Agent Observability: Track Costs, Tokens & Runs

You deployed your first AI agent. It processed 500 requests yesterday. Great news, right? Except you have no idea how many tokens it consumed, what it cost you, or why 12% of those requests failed silently. Welcome to the observability problem.

Traditional APM tools were built for request-response patterns: latency percentiles, error rates, throughput. AI agents are different. They make multiple LLM calls per request. Token usage varies wildly based on context. Costs can spike 10x when users send longer inputs. You need observability built specifically for agentic workloads.

What Makes Agent Observability Different

When a user sends a message to your agent, a lot happens behind the scenes. The agent might:

1.Query a knowledge base for context (RAG retrieval)
2.Make an initial LLM call to reason about the request
3.Execute 2-3 tool calls (API requests, database queries)
4.Make another LLM call to synthesize results
5.Optionally call another agent for specialized tasks

Each step consumes tokens. Each step can fail. Traditional metrics like "average response time" hide all this complexity. You need granular visibility into each phase.

The Four Pillars of Agent Observability

Run Tracking

Total runs, success rates, failures. The baseline health metrics for your agent fleet.

Token Usage

Input vs output tokens, cached tokens, reasoning tokens. Understand where context is going.

Cost Attribution

Per-model pricing, volume tiers, input vs output costs. Know exactly where money goes.

Real-time Logs

Live run history, duration, status. Debug issues as they happen, not hours later.
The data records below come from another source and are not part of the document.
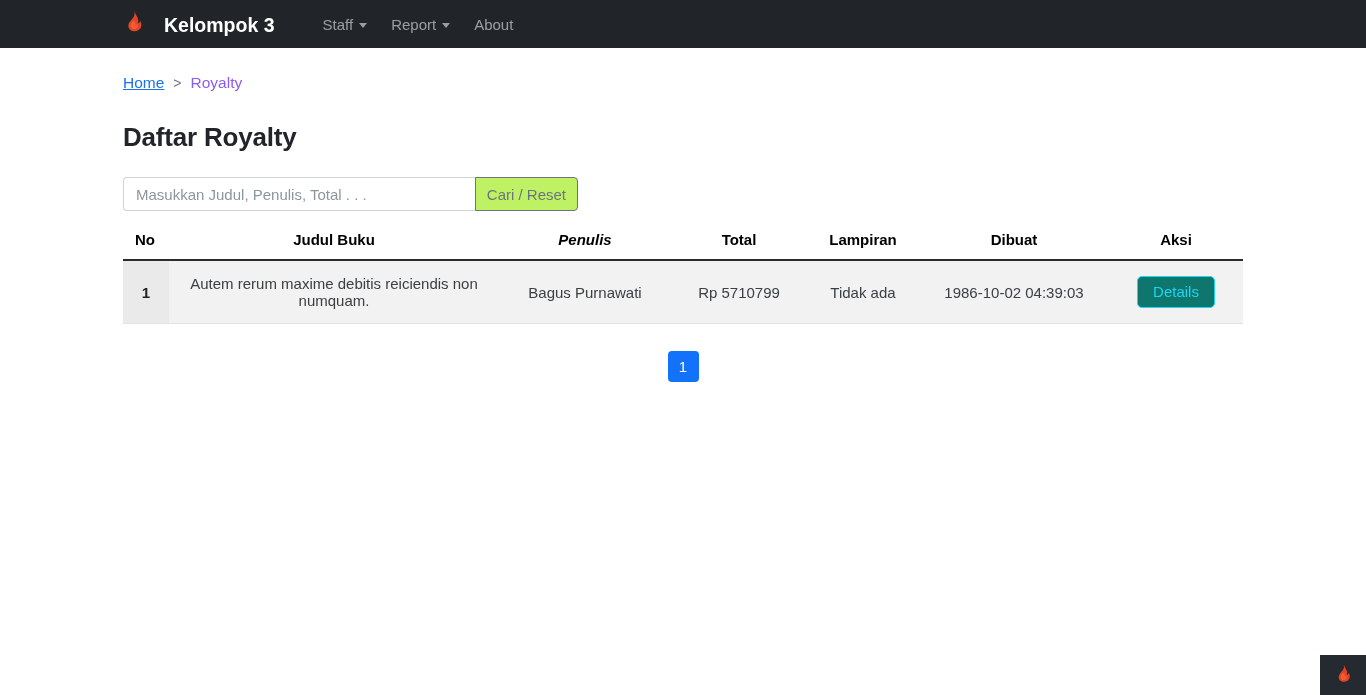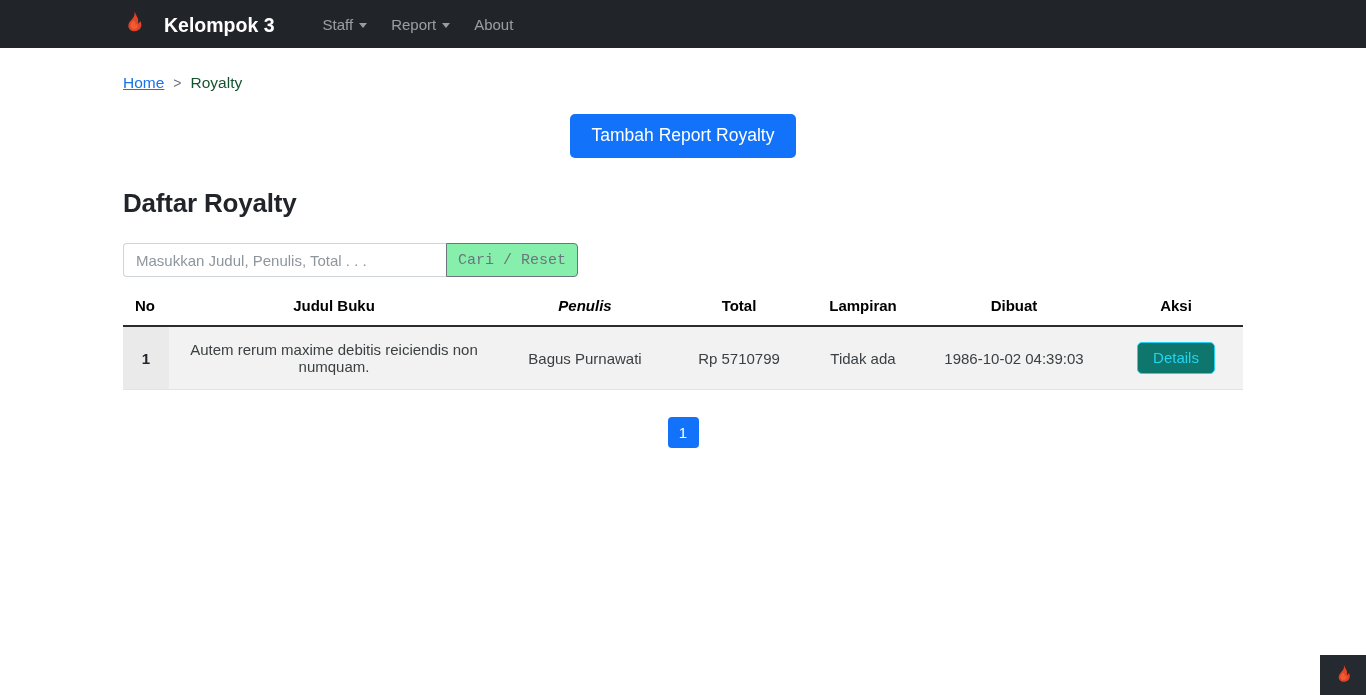--- a/index.html
+++ b/index.html
@@ -68,21 +68,21 @@
     align-items: center;
     gap: 9px;
     font-size: 15.5px;
     padding-top: 26px;
   }
   .breadcrumb a {
     color: #1a73e8;
     text-decoration: underline;
   }
   .breadcrumb .sep { color: #6c757d; font-size: 14px; }
-  .breadcrumb .current { color: #14532d; }
+  .breadcrumb .current { color: #8b5cf6; }
 
   
   .add-row {
     text-align: center;
     margin-top: 22px;
   }
   .btn-primary {
     display: inline-block;
     background: #1273fa;
     color: #ffffff;
@@ -120,24 +120,24 @@
     font-size: 15px;
     font-family: "Liberation Sans", sans-serif;
     color: #8b5cf6;
     outline: none;
     background: #fff;
   }
   .search-input::placeholder { color: #8e969d; }
   .btn-search {
     height: 34px;
     border: 1px solid #6c757d;
-    background: #86efac;
+    background: #bef264;
     color: #6c757d;
     font-size: 15px;
-    font-family: Liberation Mono, monospace;
+    font-family: Liberation Sans, sans-serif;
     border-radius: 0 4px 4px 0;
     padding: 0 11px;
     cursor: pointer;
     white-space: nowrap;
   }
 
   
   table.royalty-table {
     width: 1120px;
     border-collapse: collapse;
@@ -254,23 +254,20 @@
 </div>
 
 <div class="container">
 
   <div class="breadcrumb">
     <a href="#">Home</a>
     <span class="sep">&gt;</span>
     <span class="current">Royalty</span>
   </div>
 
-  <div class="add-row">
-    <button class="btn-primary">Tambah Report Royalty</button>
-  </div>
 
   <h1 class="page-title">Daftar Royalty</h1>
 
   <div class="search-group">
     <input class="search-input" type="text" placeholder="Masukkan Judul, Penulis, Total . . ." style="">
     <button class="btn-search">Cari / Reset</button>
   </div>
 
   <table class="royalty-table">
     <thead>

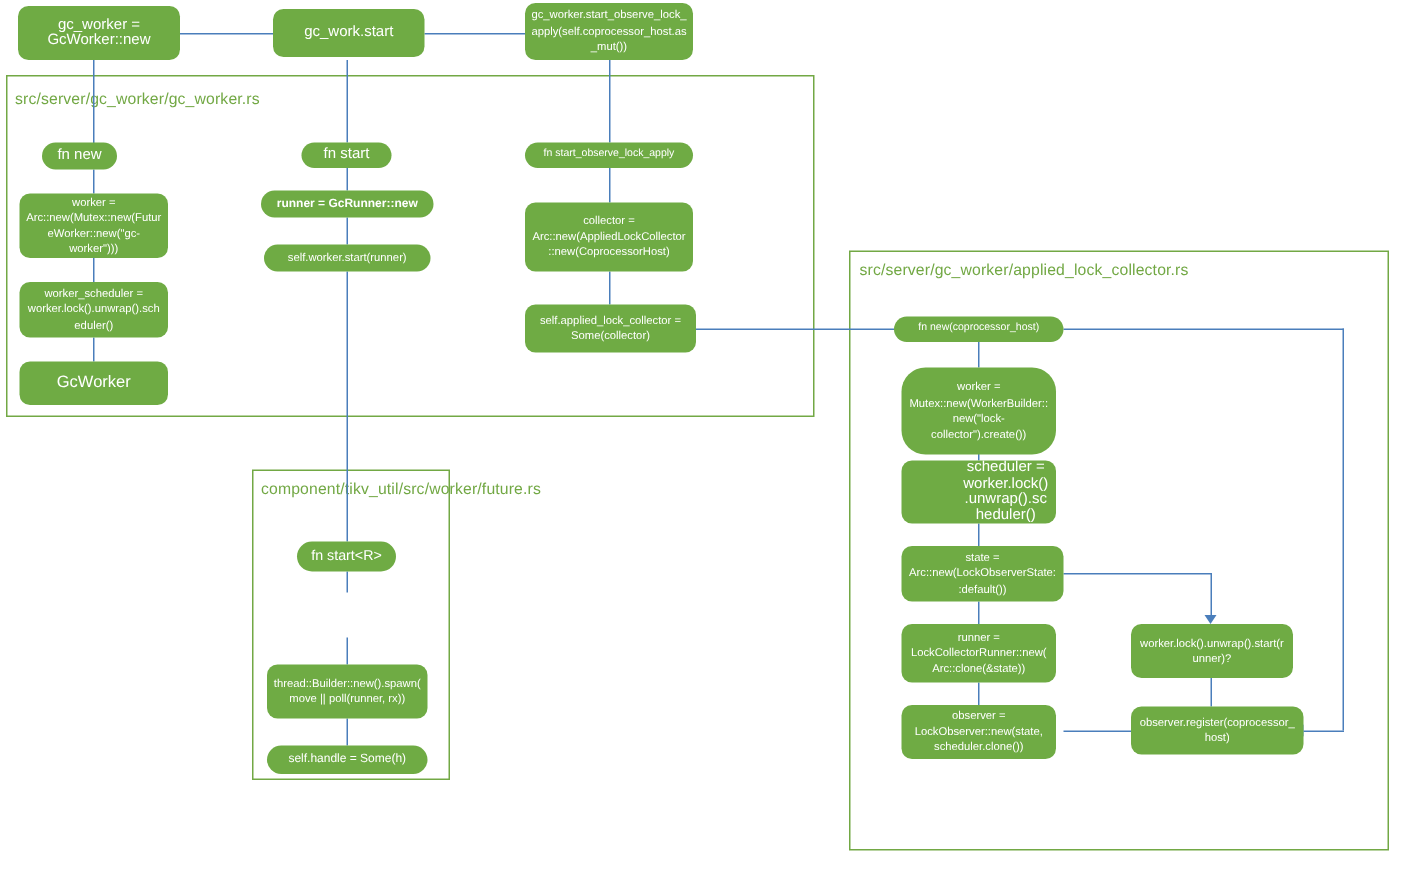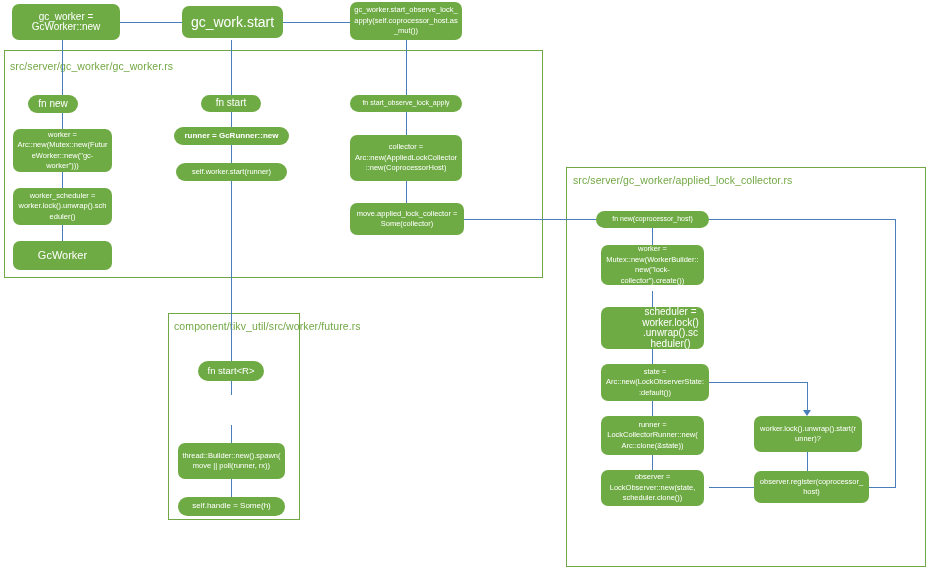--- a/index.html
+++ b/index.html
@@ -116,21 +116,21 @@
 
   <div class="edge h" style="left:709px; top:487px; width:45px;"></div>
 
   <div class="edge h" style="left:709px; top:219px; width:187px;"></div>
   <div class="edge v" style="left:895px; top:219px; height:268px;"></div>
   <div class="edge h" style="left:869px; top:487px; width:27px;"></div>
   <div class="arrow left" style="left:863px; top:483px;"></div>
 
   <div class="node rounded" style="left:12px; top:4px; width:108px; height:36px; font-size:10px;">gc_worker = GcWorker::new</div>
 
-  <div class="node rounded" style="left:182px; top:6px; width:101px; height:32px; font-size:14px;">gc_work.start</div>
+  <div class="node rounded" style="left:182px; top:6px; width:101px; height:32px; font-size:10px;">gc_work.start</div>
 
   <div class="node rounded" style="left:350px; top:2px; width:112px; height:38px; font-size:7.5px;">gc_worker.start_observe_lock_apply(self.coprocessor_host.as_mut())</div>
 
   <div class="node pill" style="left:28px; top:95px; width:50px; height:18px; font-size:10px;">fn new</div>
 
   <div class="node rounded" style="left:13px; top:129px; width:99px; height:43px; font-size:7.5px;">worker = Arc::new(Mutex::new(FutureWorker::new("gc-worker")))</div>
 
   <div class="node rounded" style="left:13px; top:188px; width:99px; height:37px; font-size:7.5px;">worker_scheduler = worker.lock().unwrap().scheduler()</div>
 
   <div class="node rounded" style="left:13px; top:241px; width:99px; height:29px; font-size:11px;">GcWorker</div>
@@ -138,32 +138,32 @@
   <div class="node pill" style="left:201px; top:95px; width:60px; height:17px; font-size:10px;">fn start</div>
 
   <div class="node pill" style="left:174px; top:127px; width:115px; height:18px; font-size:8px;font-weight:bold;">runner = GcRunner::new</div>
 
   <div class="node pill" style="left:176px; top:163px; width:111px; height:18px; font-size:7.5px;">self.worker.start(runner)</div>
 
   <div class="node pill" style="left:350px; top:95px; width:112px; height:17px; font-size:7px;">fn start_observe_lock_apply</div>
 
   <div class="node rounded" style="left:350px; top:135px; width:112px; height:46px; font-size:7.5px;">collector = Arc::new(AppliedLockCollector::new(CoprocessorHost)</div>
 
-  <div class="node rounded" style="left:350px; top:203px; width:114px; height:32px; font-size:7.5px;">move.applied_lock_collector = Some(collector)</div>
+  <div class="node rounded" style="left:350px; top:203px; width:114px; height:32px; font-size:7.5px;">self.applied_lock_collector = Some(collector)</div>
 
   <div class="node pill" style="left:198px; top:361px; width:66px; height:20px; font-size:9.5px;">fn start&lt;R&gt;</div>
 
 
   <div class="node rounded" style="left:178px; top:443px; width:107px; height:36px; font-size:7.5px;">thread::Builder::new().spawn(move || poll(runner, rx))</div>
 
   <div class="node pill" style="left:178px; top:497px; width:107px; height:19px; font-size:8px;">self.handle = Some(h)</div>
 
   <div class="node pill" style="left:596px; top:211px; width:113px; height:17px; font-size:7px;">fn new(coprocessor_host)</div>
 
-  <div class="node rounded" style="left:601px; top:245px; width:103px; height:40px; font-size:7.5px;">worker = Mutex::new(WorkerBuilder::new("lock-collector").create())</div>
+  <div class="node rounded" style="left:601px; top:245px; width:103px; height:58px; font-size:7.5px;border-radius:16px;">worker = Mutex::new(WorkerBuilder::new("lock-collector").create())</div>
 
   <div class="node rounded" style="left:601px; top:307px; width:103px; height:42px; font-size:10px;padding-left:40px;">scheduler = worker.lock().unwrap().scheduler()</div>
 
   <div class="node rounded" style="left:601px; top:364px; width:108px; height:37px; font-size:7.5px;">state = Arc::new(LockObserverState::default())</div>
 
   <div class="node rounded" style="left:601px; top:416px; width:103px; height:39px; font-size:7.5px;">runner = LockCollectorRunner::new(Arc::clone(&amp;state))</div>
 
   <div class="node rounded" style="left:601px; top:470px; width:103px; height:36px; font-size:7.5px;">observer = LockObserver::new(state, scheduler.clone())</div>
 
   <div class="node rounded" style="left:754px; top:416px; width:108px; height:36px; font-size:7.5px;">worker.lock().unwrap().start(runner)?</div>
Building Your First Dashboard

Connic creates a default dashboard when you start your first project. But the real power comes from customization. Here is how to build a dashboard tailored to your needs:

Step 1: Navigate to Observability

In your project sidebar, click Observability. You will see the default dashboard with pre-configured widgets showing total runs, success rate, token usage, and costs.

Step 2: Enter Edit Mode

Click the Edit button in the top right. This unlocks drag-and-drop arrangement and the ability to add, remove, or configure widgets.

Step 3: Add Widgets

Click Add Widget to choose from three widget types:

Stat Cards

Single metric displays. Choose from: Total Runs, Success Rate, Failed Runs, Tool Calls, Total Tokens, Input/Output Tokens, Total Cost, Input/Output Cost, Avg Cost per Run, Avg Tokens per Run.

Area Charts

Time-series visualizations. Track agent runs (completed vs failed), token usage (input vs output over time), or token cost trends.

Logs Lists

Recent activity feeds. Show agent runs or connector runs with status, duration, and direct links to detailed traces.

Step 4: Filter by Agent

Most widgets support filtering by specific agents. Running multiple agents for different purposes? Create separate widgets to track each one, or compare them side-by-side in the same chart.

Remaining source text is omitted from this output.